Reliance on ready meals puts men at risk from too much salt
Sunday, 18 March 2007
Food watchdogs are to target young men who consume more than four times the recommended level of salt, as they step up their campaign to encourage Britons to eat healthily.
Unpublished figures show young men are eating up to 25g of salt a day - because they tend to eat a high proportion of ready meals, processed foods and heavily seasoned takeaways - against the 6g that health experts say is safe.
Doctors point to the "strongest link" link between high salt consumption and heart disease: 35,000 people are estimated to die annually from heart disease caused by eating too much salt.

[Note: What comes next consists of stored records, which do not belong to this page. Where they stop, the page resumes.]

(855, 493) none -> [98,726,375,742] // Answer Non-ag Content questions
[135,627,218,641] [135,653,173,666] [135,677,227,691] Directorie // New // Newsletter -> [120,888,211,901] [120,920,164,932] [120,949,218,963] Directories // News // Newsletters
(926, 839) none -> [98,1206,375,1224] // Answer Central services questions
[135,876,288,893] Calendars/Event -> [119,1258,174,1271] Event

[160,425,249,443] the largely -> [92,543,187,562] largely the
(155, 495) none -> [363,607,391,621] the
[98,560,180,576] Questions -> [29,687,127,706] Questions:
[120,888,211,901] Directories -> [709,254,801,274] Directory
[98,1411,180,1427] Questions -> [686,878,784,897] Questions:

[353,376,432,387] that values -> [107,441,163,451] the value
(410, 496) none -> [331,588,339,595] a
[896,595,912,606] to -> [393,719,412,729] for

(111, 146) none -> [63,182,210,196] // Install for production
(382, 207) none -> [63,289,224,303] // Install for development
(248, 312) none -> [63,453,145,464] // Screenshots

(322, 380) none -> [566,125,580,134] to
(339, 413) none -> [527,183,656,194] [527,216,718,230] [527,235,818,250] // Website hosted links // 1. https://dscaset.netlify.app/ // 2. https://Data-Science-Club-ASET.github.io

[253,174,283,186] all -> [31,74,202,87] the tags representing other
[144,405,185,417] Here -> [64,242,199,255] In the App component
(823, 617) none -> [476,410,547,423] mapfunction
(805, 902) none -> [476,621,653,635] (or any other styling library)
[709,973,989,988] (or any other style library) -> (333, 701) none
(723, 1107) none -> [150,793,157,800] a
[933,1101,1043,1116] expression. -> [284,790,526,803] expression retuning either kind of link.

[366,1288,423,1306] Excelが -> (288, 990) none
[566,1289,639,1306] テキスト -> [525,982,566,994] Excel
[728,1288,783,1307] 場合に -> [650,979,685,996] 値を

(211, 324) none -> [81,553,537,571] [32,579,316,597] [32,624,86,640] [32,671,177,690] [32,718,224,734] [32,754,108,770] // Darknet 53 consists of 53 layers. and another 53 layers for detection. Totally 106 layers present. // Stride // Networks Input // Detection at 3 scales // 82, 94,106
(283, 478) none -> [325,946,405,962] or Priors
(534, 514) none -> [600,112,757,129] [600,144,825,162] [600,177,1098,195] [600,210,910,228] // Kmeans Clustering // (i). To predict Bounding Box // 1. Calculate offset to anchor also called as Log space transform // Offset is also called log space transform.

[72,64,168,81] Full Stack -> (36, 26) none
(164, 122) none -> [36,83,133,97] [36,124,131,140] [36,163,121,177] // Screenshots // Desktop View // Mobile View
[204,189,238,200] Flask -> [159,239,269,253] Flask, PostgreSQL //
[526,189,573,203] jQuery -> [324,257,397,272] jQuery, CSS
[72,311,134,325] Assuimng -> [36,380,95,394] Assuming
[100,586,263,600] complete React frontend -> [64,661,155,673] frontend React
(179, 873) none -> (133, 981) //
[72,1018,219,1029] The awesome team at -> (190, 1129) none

The Food Standards Agency (FSA) will tomorrow open a new front in its three-year campaign drive against high salt consumption. And, under pressure from the Government to hit FSA targets by 2010, supermarkets are reformulating their products to cut salt levels.
Up to 80 per cent of the salt consumed in the diet is thought to come from processed food rather than salt added to food at home.
Dame Deirdre Hutton, head of the FSA, said a reduction in public consumption over the past three years had been "steady, but not hugely fast".
Although the average had gone down to 9.5g, she said that the figure "does conceal some extremities around young men eating something like 25g a day".
Dame Deirdre, speaking at Salt Awareness Week earlier this year, said: "It is a good start, but it's just a start."